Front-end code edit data

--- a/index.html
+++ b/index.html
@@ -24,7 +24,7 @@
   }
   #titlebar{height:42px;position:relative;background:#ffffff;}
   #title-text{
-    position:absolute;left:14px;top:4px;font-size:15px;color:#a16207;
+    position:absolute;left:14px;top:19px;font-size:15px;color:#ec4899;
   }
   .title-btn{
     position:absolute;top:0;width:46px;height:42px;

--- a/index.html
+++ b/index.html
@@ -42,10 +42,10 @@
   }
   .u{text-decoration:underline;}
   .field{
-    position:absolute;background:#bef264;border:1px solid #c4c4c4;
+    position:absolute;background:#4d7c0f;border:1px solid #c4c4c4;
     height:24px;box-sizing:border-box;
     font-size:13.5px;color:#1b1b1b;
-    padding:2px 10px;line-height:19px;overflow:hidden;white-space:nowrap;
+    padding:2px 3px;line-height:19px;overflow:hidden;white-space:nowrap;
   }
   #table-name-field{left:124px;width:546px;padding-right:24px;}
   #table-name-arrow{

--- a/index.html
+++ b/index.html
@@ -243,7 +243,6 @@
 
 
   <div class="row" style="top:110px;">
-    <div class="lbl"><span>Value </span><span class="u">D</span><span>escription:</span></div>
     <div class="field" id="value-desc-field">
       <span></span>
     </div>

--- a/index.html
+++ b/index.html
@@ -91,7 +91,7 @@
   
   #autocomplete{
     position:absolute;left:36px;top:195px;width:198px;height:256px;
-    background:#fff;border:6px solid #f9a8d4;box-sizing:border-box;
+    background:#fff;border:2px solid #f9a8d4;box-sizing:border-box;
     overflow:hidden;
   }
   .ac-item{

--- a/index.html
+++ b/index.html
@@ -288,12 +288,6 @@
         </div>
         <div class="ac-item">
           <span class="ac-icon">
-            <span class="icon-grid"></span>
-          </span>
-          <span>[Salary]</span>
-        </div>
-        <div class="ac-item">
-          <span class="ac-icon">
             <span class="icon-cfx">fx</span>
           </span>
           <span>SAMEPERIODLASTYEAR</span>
==
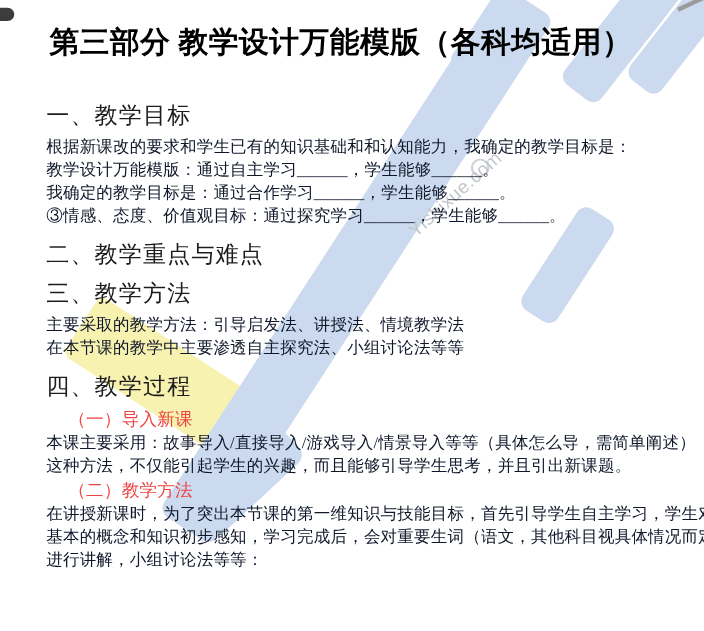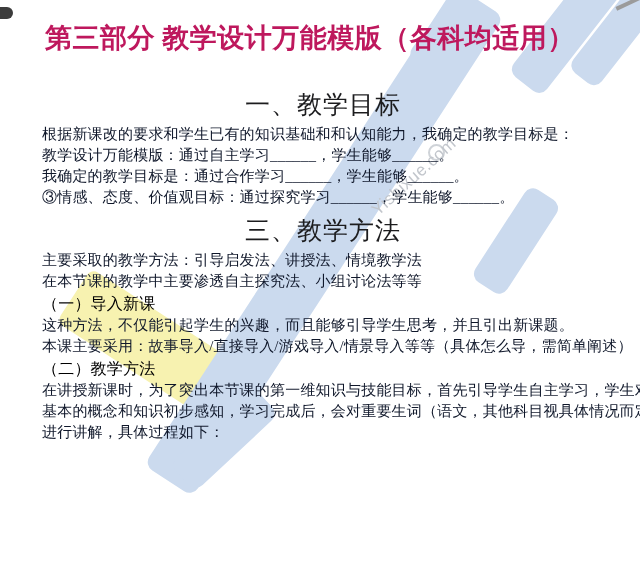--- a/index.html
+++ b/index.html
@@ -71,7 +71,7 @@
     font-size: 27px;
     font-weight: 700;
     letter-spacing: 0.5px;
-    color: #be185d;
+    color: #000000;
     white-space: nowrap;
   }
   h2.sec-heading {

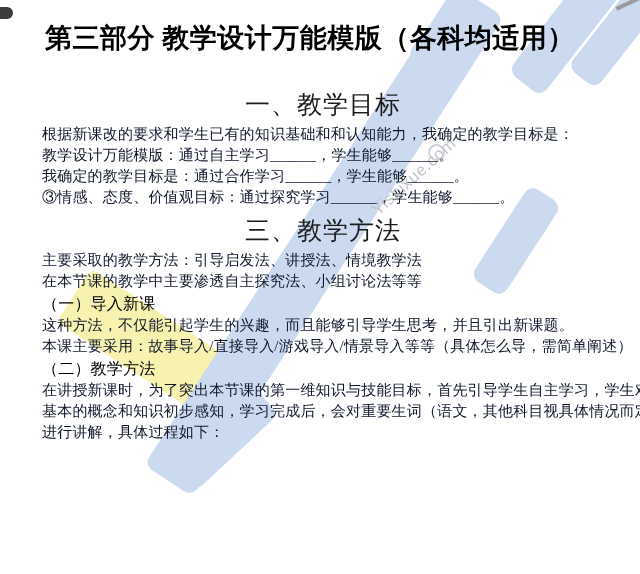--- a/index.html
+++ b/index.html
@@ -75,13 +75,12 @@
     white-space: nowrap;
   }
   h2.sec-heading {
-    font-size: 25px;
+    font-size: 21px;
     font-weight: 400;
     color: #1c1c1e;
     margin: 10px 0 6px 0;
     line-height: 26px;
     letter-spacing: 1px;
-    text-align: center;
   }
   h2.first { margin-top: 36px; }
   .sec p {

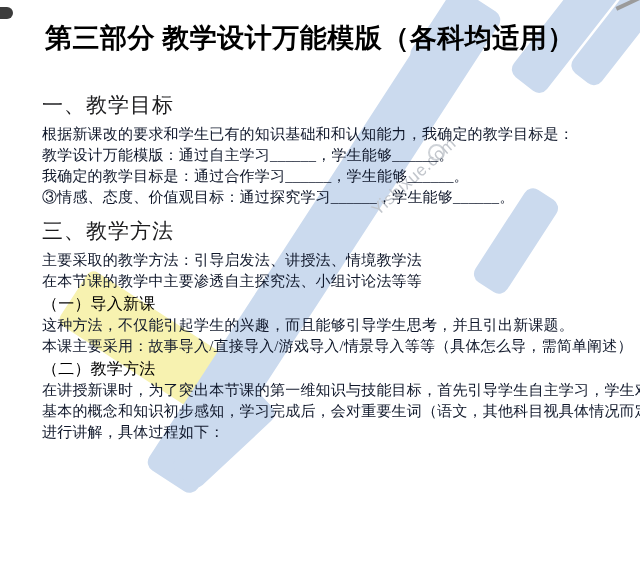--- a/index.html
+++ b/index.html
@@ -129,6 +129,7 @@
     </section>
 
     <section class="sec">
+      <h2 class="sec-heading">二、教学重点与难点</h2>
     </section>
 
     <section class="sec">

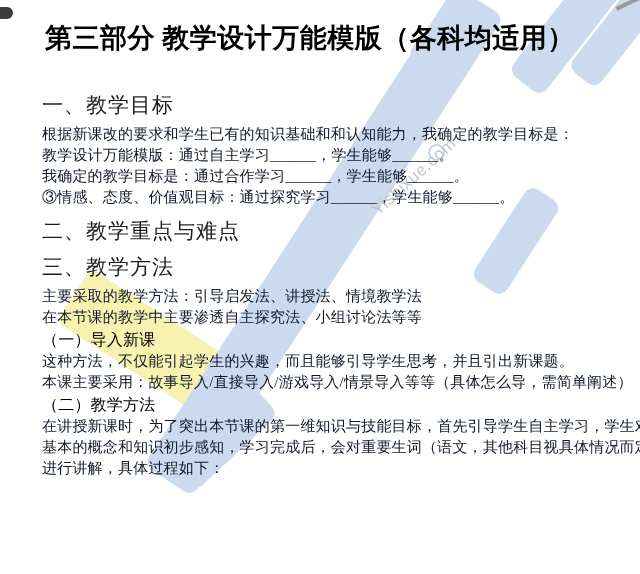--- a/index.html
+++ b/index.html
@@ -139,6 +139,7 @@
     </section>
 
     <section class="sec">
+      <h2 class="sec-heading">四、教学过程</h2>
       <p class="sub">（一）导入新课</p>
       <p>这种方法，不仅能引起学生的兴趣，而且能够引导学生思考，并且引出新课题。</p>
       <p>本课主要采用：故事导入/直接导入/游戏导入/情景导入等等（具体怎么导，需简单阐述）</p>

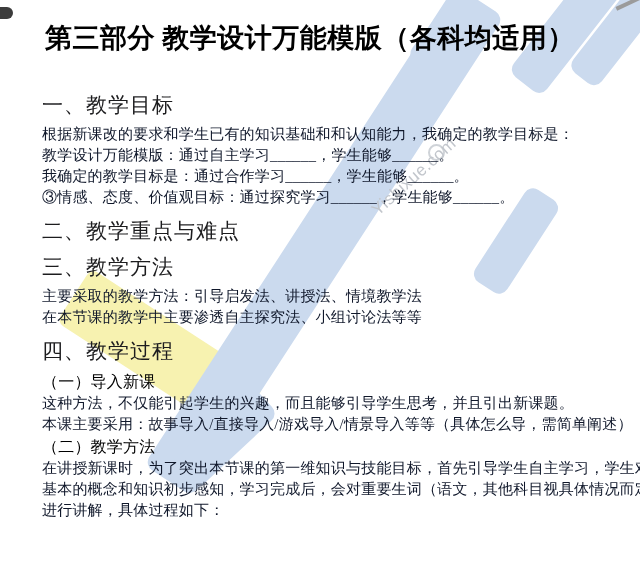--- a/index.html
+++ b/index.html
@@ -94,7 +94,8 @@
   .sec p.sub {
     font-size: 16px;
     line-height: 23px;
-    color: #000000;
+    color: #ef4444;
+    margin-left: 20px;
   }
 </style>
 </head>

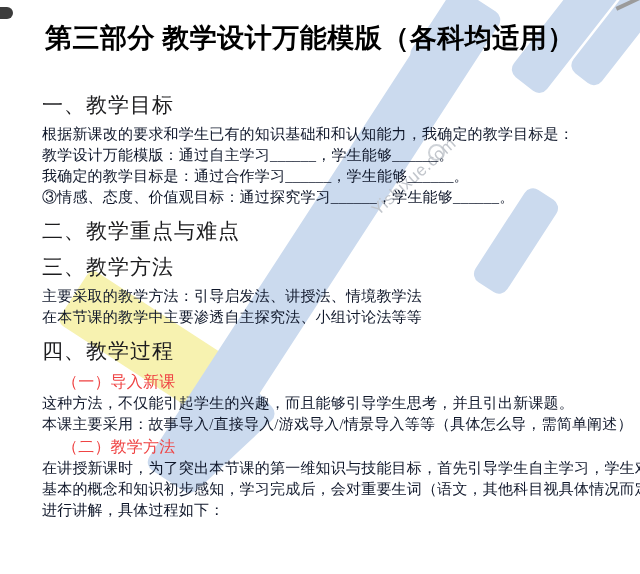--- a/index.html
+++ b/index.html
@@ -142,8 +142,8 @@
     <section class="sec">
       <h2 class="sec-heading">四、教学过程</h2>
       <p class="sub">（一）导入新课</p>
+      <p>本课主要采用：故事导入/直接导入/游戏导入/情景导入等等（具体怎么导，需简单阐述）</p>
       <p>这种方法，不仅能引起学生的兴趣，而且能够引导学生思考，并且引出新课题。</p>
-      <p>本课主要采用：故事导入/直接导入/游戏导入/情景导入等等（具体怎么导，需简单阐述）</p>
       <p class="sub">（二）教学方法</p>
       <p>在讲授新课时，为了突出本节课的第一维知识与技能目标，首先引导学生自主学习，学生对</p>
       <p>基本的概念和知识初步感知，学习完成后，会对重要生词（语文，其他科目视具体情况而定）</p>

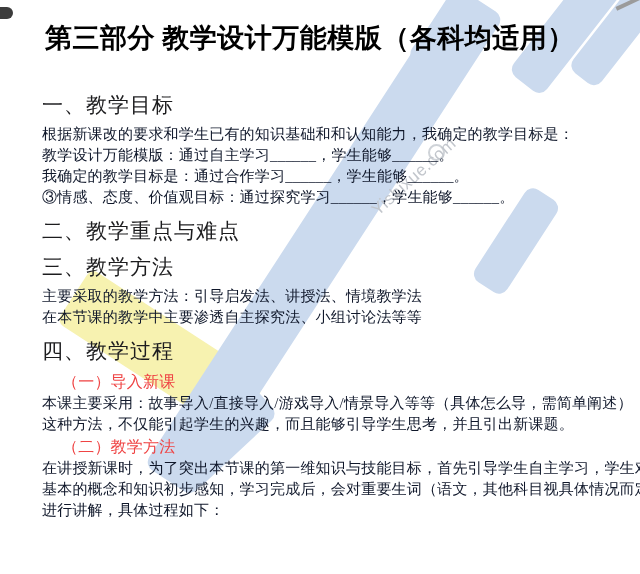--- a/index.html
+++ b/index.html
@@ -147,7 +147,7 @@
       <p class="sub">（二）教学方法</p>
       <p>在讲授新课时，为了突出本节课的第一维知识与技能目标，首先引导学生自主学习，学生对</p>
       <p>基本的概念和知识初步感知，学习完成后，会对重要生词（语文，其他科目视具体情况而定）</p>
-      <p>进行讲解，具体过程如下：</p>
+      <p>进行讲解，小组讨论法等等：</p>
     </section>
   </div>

EXERCISE
List the lines of the entries that include "size".

TASK OUTPUT
-    position:absolute;left:14px;top:4px;font-size:15px;color:#a16207;
+    position:absolute;left:14px;top:19px;font-size:15px;color:#ec4899;
     font-size:13.5px;color:#1b1b1b;
     font-size: 27px;
-    font-size: 25px;
+    font-size: 21px;
     font-size: 16px;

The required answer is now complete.